In a move that will be widely interpreted as the latest skirmish in the Conservative Party leadership battle, the Prime Minister publicly sacked Stephen Dorrell from an extra role on the constitution.

The Prime Minister used a press conference on education to claim that Mr Dorrell had never even held the campaigning post at all.

The Health Secretary had told a newspaper that a future Tory government would abolish a Scottish parliament set up by Labour - a claim which was then refuted by the Scottish Secretary, Michael Forsyth.

Mr Major said yesterday that it was he, and not Mr Dorrell, who was in overall charge of policy on devolution.

"Responsibility for the constitution rests with the Prime Minister and the Secretaries of State for Scotland and Wales," he said. "That has always been the case and it remains the case.

"As Michael Forsyth has said for a long time, if you have an omelette like that, it isn't an omelette that can be readily unscrambled."

It is not the first time that Mr Dorrell has been accused of straying from his brief in the interests of pursuing his leadership ambitions.

In January, he caused a similar furore when he suggested that Britain's relationship with the European Union should be renegotiated.

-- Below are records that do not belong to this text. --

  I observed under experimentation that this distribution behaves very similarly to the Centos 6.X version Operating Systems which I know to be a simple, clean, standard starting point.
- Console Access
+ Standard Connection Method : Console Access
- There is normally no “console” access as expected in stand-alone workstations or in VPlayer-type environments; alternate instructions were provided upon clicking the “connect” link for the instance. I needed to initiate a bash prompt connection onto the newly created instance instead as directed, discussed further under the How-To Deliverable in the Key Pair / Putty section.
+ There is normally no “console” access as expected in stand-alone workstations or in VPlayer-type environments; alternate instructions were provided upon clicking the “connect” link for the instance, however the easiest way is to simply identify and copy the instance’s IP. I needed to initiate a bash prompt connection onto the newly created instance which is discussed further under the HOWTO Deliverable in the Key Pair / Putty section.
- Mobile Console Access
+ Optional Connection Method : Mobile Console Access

Mr Dorrell privately sought to limit the damage, which could dent his long-term ambitions for the Tory leadership, telling friends that he would still speak on constitutional issues.

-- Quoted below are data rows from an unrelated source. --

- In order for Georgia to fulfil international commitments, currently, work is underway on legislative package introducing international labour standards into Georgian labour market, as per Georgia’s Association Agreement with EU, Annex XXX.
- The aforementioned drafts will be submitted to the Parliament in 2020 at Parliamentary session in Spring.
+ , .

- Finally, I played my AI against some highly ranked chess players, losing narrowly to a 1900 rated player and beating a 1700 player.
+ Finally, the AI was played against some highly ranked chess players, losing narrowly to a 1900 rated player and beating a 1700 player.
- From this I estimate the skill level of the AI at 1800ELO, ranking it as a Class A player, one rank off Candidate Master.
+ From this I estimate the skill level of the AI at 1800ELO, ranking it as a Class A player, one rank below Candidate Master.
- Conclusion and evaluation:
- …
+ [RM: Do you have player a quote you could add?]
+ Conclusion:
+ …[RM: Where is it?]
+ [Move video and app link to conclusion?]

He faced further embarrassment later in the House of Commons, when he announced a retreat on the NHS Primary Care Bill.

Labour's health spokesman, Chris Smith, accused him of "backtracking" twice in two days. "It is the Secretary of State's week for backtracking," he said. "He spent most of yesterday trying unsuccessfully to extricate himself from the hole that he has injudiciously planted himself in with Scottish devolution. Now he has climbed down over a central feature of the Bill."

Mr Dorrell announced, as The Independent reported yesterday, that he would table an amendment to the Bill to prevent private companies such as supermarkets hiring family doctors to open surgeries.

Yesterday's manoeuvrings indicated a new intensity of election campaigning. Two new planned policy changes suggested that the Government was anxious not to let Labour gain the initiative.

In Parliament, Mr Major indicated that he was prepared to look at the possibility of making Holocaust denial illegal, and revealed that he was planning a meeting with the Board of Deputies of British Jews.

Michael Howard, the Home Secretary, followed Labour proposals to force disclosure of sex offences to schools and other agencies with his own proposals to let residents know when a sex offender moves into their neighbourhood.

Last night, Labour's head of election strategy, Peter Mandelson, accused the Conservatives of "jackdaw tendencies". Several Labour initiatives on education had been copied, he said, along with a commitment to flexible pensions, plans to help lone parents back to work and proposals to outlaw stalking."Bereft of their own ideas and out of touch with the public's mood, the Tories have decided to launch a wholesale raid on new Labour's policies," he said.